Repairing potholes video transcript

Footage of Kent County Council's highway team repairing potholes with industrial equipment.

Alan Casson, our Strategic Asset Manager, speaks about how potholes form, and how we repair them.

Highways team member: "Potholes occur because of bad weather. It’s usually because of cold weather and wet weather. And those two things together means that the road surface can break up.

I expect that our highway stewards have been out and inspected them to decide on the appropriate repair to make, and we therefore then issue instructions to our contractors. They come out and repair them as quickly as possible.

Most of the repairs we’re doing now are permanent repairs. We sometimes need to do temporary repairs because of road conditions, because it's wet, for example, or because it's a busy junction and we can't block the road for too long.

The important part of this is to get the road repaired as quickly as possible so that people can use it safely.
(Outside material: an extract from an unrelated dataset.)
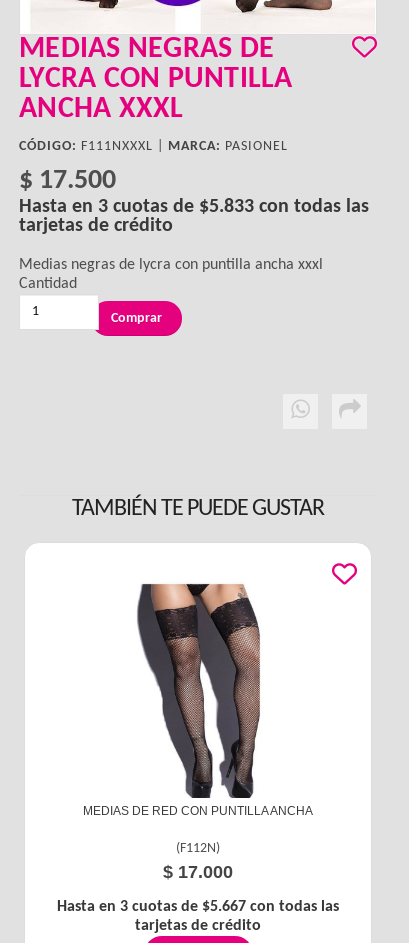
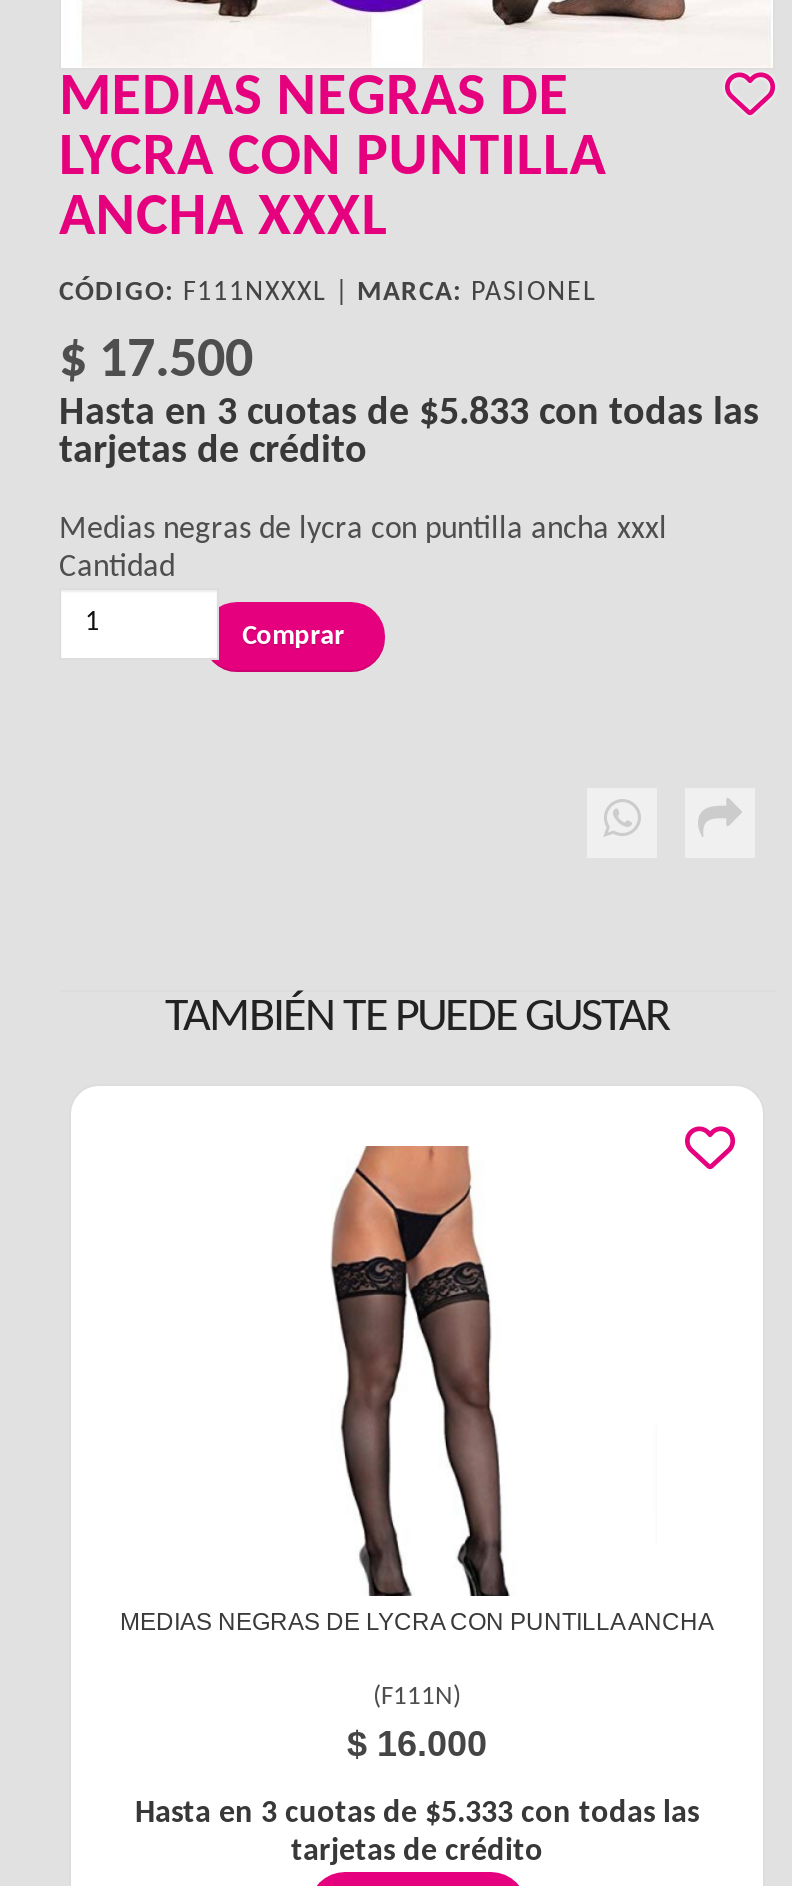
[83,573,313,818] [image] | MEDIAS DE RED CON PUNTILLA ANCHA -> [120,1144,714,1636] [image] | MEDIAS NEGRAS DE LYCRA CON PUNTILLA ANCHA
[163,842,233,882] (F112N) | $ 17.000 -> [347,1684,487,1764] (F111N) | $ 16.000
[57,899,339,915] Hasta en 3 cuotas de $5.667 con todas las -> [135,1798,699,1830] Hasta en 3 cuotas de $5.333 con todas las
Our main responsibility is safety of road users. If we come across a pothole, we want to repair it as quickly possible so that people don't get harmed.

That does involve some interruptions to road users sometimes and disruption, but we try to manage that in a way that is as least impactful as possible.

They’re a dedicated bunch. We've got very committed work crews, very professional work crews, very professional highway inspectors and highway stewards who are like us, committed to maintaining a safe network.

The guys that do pothole repairs are also the people who drive at night to grit the roads during this time. So that is a big challenge on us, it has taken away resource; we have to maintain roads safely during winter conditions.

We've got a 5,400 mile road network in Kent. That's more than the motorway network in the whole of England. It's a big network it’s a complicated network. We recognise that it's the key enabling asset in the whole of Kent, that allows for everything else to happen, work to happen, emergency services, business, growth; all these things are dependant on a good road network.

Most of our maintenance is planned in order to avoid these things happening in the first place. We have complicated systems where we survey roads mechanically. We've got IT systems that will model deterioration, and for the most part, we actually do intervene before potholes occur.

[Caption with voiceover]

"Our crews are busy repairing potholes in Kent.

You can report potholes online at kent.gov.uk/potholes"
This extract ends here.